Soon after the settlement though, the Snays' daughter, a former Gulliver student and herself being about as unambiguous as one can imagine, posted this to her 1,200 Facebook pals, some Gulliver students: "Mama and Papa Snay won the case against Gulliver. Gulliver is now officially paying for my vacation to Europe this summer. SUCK IT."
Needless to say, Gulliver did not take too kindly to the post much less the obvious breach of confidentiality that prompted it and withheld the $80,000 payment to Mr. Snay. After more lawyer tangling and a ruling favorable to Snay in the trial court, the Third District gave its own unambiguous assessment: "...before the ink was dry on the agreement, and notwithstanding the clear language of section 13 mandating confidentiality, Snay violated the agreement by doing exactly what he had promised not to do." Whack! Goodbye 80 grand. I'm inclined to believe some Gulliver folks silently echoed young Miss Snay's sentiments back in her direction after reading that little admonishment.

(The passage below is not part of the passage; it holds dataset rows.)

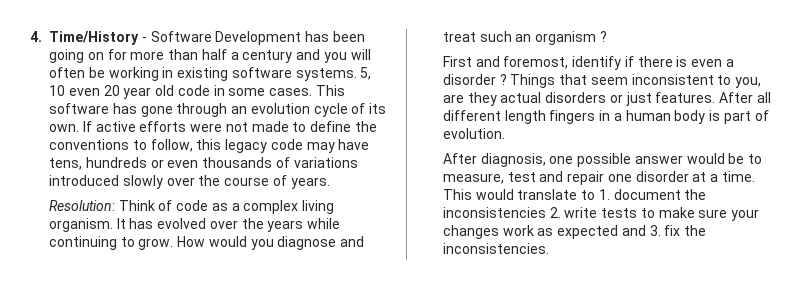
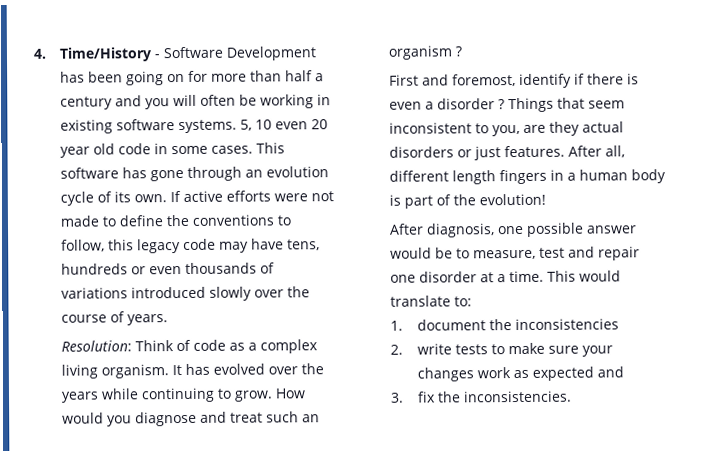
- After all different length fingers in a human body is part of evolution.
+ After all, different length fingers in a human body is part of the evolution!
- This would translate to 1. document the inconsistencies 2. write tests to make sure your changes work as expected and 3. fix the inconsistencies.
+ This would translate to:
+ 1. document the inconsistencies
+ 2. write tests to make sure your changes work as expected and
+ 3. fix the inconsistencies.

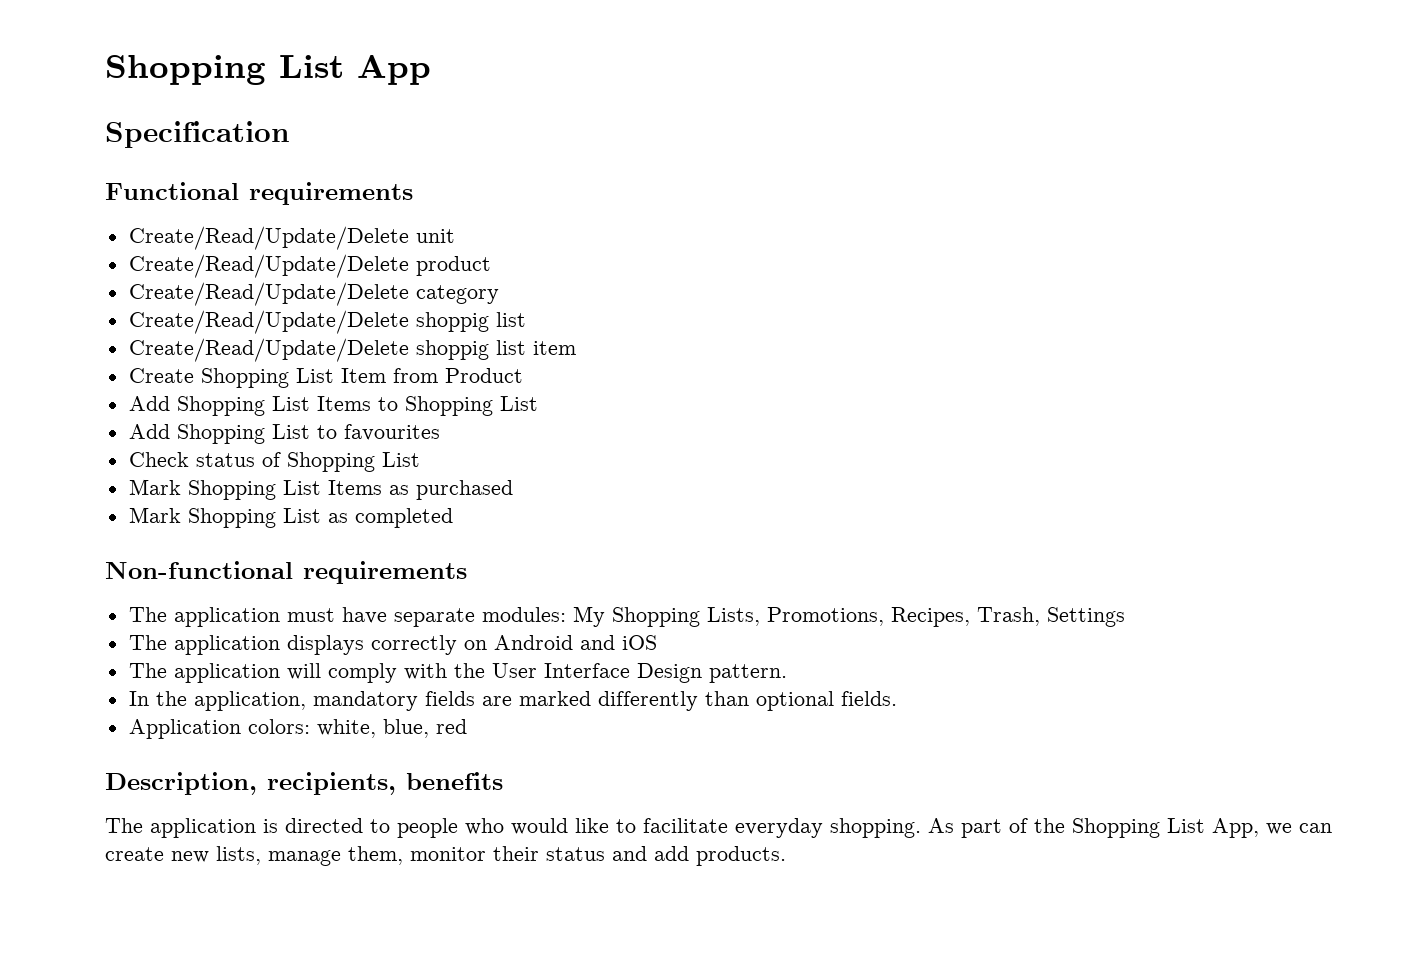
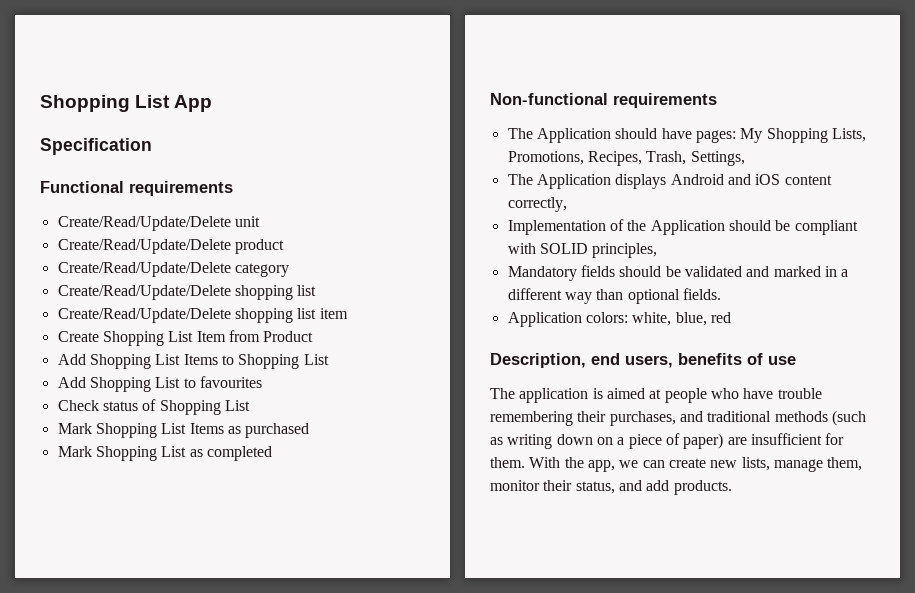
  Create/Read/Update/Delete category
- Create/Read/Update/Delete shoppig list
+ Create/Read/Update/Delete shopping list
- Create/Read/Update/Delete shoppig list item
+ Create/Read/Update/Delete shopping list item
- The application must have separate modules: My Shopping Lists, Promotions, Recipes, Trash, Settings
- The application displays correctly on Android and iOS
- The application will comply with the User Interface Design pattern.
- In the application, mandatory fields are marked differently than optional fields.
+ The Application should have pages: My Shopping Lists, Promotions, Recipes, Trash, Settings,
+ The Application displays Android and iOS content correctly,
+ Implementation of the Application should be compliant with SOLID principles,
+ Mandatory fields should be validated and marked in a different way than optional fields.
- Description, recipients, benefits
+ Description, end users, benefits of use
- The application is directed to people who would like to facilitate everyday shopping. As part of the Shopping List App, we can create new lists, manage them, monitor their status and add products.
+ The application is aimed at people who have trouble remembering their purchases, and traditional methods (such as writing down on a piece of paper) are insufficient for them. With the app, we can create new lists, manage them, monitor their status, and add products.

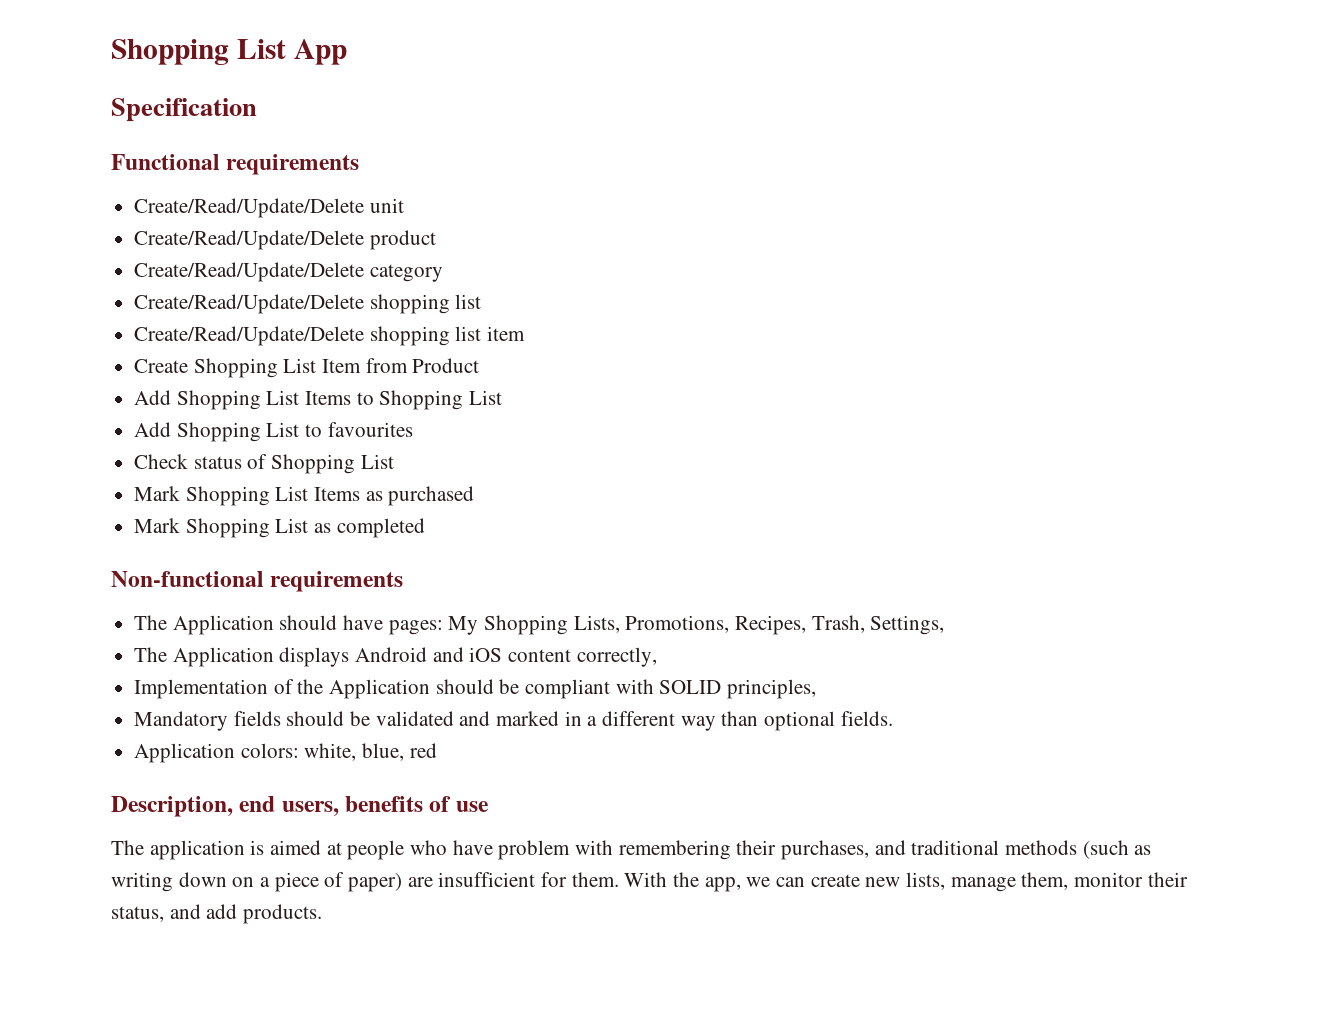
- The application is aimed at people who have trouble remembering their purchases, and traditional methods (such as writing down on a piece of paper) are insufficient for them.
+ The application is aimed at people who have problem with remembering their purchases, and traditional methods (such as writing down on a piece of paper) are insufficient for them.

So, what's the lesson here? A cautionary tale about confidentiality in legal documents? Absolutely. When you agree to say nothing to anyone, say nothing. To anyone. We as lawyers can harp and nag and warn but ultimately the client needs to understand and abide by the terms of what he or she signs.
But as a father I feel for the guy. Was he really expected to keep his daughter, who had apparently lived with the case for years and suffered retaliation at the school, in the dark? The dad in me says no way. But the Court said yes.
Sometimes you just shake your head and say "...gotta love 'em."